§ What you are asked to do:
Filter the records below and copy every line containing the word "display".
[[ Records shown, beginning ]]
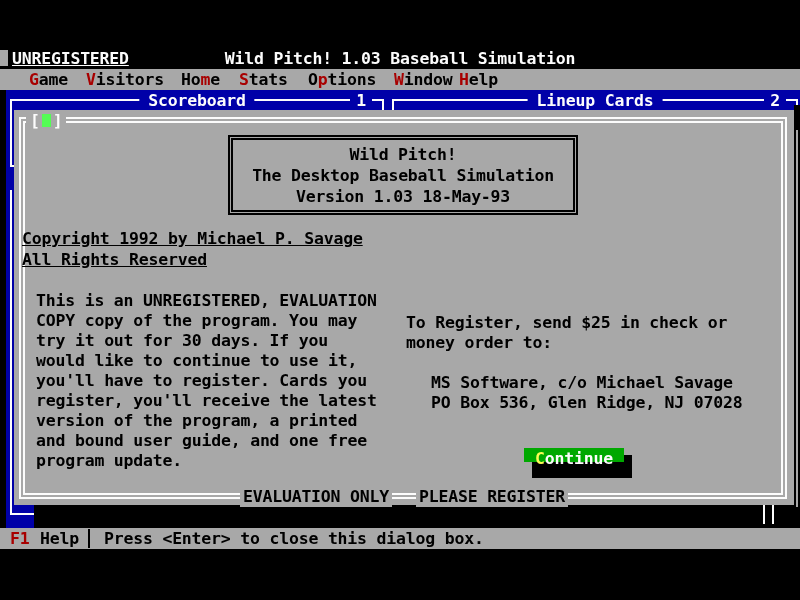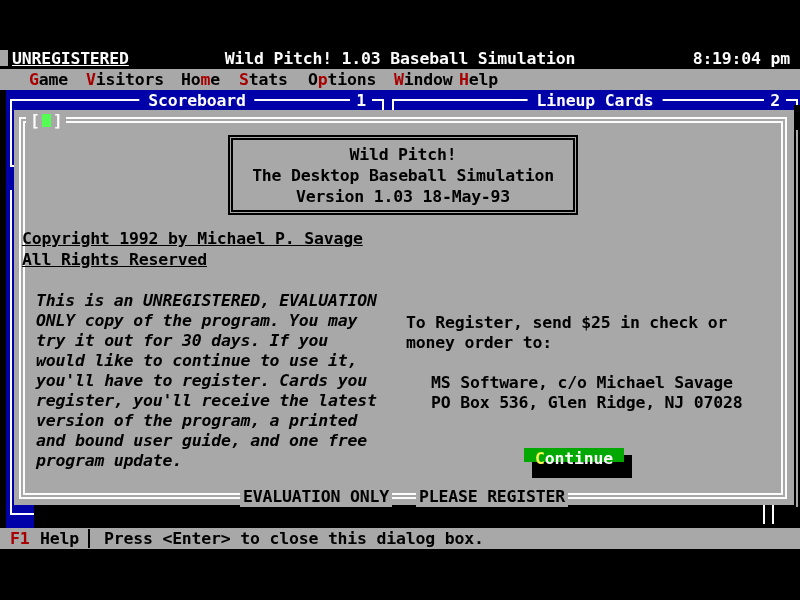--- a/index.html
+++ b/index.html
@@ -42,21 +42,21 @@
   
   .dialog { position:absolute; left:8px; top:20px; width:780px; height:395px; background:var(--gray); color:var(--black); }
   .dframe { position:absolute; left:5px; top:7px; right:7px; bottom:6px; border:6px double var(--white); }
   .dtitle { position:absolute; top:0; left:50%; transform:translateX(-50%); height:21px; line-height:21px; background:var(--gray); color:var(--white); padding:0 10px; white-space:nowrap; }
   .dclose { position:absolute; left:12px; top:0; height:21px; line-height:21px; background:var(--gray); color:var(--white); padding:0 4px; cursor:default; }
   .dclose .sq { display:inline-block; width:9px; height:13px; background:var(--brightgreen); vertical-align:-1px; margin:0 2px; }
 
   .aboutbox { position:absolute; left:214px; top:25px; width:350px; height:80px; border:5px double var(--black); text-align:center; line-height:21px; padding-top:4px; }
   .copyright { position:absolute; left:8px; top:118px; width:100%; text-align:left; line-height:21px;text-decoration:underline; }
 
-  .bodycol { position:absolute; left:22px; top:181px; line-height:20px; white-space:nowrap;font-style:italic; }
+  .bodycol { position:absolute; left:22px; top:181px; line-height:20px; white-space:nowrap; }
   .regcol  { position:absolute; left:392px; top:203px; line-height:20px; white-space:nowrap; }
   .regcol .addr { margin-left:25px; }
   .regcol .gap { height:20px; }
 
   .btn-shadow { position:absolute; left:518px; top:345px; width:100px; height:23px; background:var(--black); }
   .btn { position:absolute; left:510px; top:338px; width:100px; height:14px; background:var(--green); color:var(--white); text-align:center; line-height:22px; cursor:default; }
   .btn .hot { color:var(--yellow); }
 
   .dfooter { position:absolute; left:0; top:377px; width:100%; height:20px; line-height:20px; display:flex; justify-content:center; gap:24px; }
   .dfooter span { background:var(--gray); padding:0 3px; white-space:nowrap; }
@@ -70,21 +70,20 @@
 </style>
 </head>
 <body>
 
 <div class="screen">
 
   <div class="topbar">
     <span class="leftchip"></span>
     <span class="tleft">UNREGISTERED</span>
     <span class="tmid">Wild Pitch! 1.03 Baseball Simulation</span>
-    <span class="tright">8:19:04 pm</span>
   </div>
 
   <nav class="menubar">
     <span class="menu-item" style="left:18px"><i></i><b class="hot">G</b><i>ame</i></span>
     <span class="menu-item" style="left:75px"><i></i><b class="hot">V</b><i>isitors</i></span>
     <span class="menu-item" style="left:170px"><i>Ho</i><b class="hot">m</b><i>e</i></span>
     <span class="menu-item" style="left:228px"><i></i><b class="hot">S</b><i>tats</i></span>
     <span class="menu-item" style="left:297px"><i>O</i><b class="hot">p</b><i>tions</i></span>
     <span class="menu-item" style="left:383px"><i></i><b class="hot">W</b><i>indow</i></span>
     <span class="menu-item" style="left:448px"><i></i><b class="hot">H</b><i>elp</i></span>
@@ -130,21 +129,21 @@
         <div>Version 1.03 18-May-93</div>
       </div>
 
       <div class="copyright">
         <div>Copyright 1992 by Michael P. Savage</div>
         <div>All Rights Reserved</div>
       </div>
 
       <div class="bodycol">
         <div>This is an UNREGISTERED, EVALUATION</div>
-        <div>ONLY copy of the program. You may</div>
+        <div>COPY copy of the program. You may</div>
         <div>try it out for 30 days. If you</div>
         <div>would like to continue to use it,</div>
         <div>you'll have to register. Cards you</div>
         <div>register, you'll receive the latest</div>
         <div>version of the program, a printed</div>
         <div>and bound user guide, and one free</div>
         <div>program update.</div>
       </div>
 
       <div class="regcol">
[[ Records shown, end ]]
§ Written answer:
   .dclose .sq { display:inline-block; width:9px; height:13px; background:var(--brightgreen); vertical-align:-1px; margin:0 2px; }
   .dfooter { position:absolute; left:0; top:377px; width:100%; height:20px; line-height:20px; display:flex; justify-content:center; gap:24px; }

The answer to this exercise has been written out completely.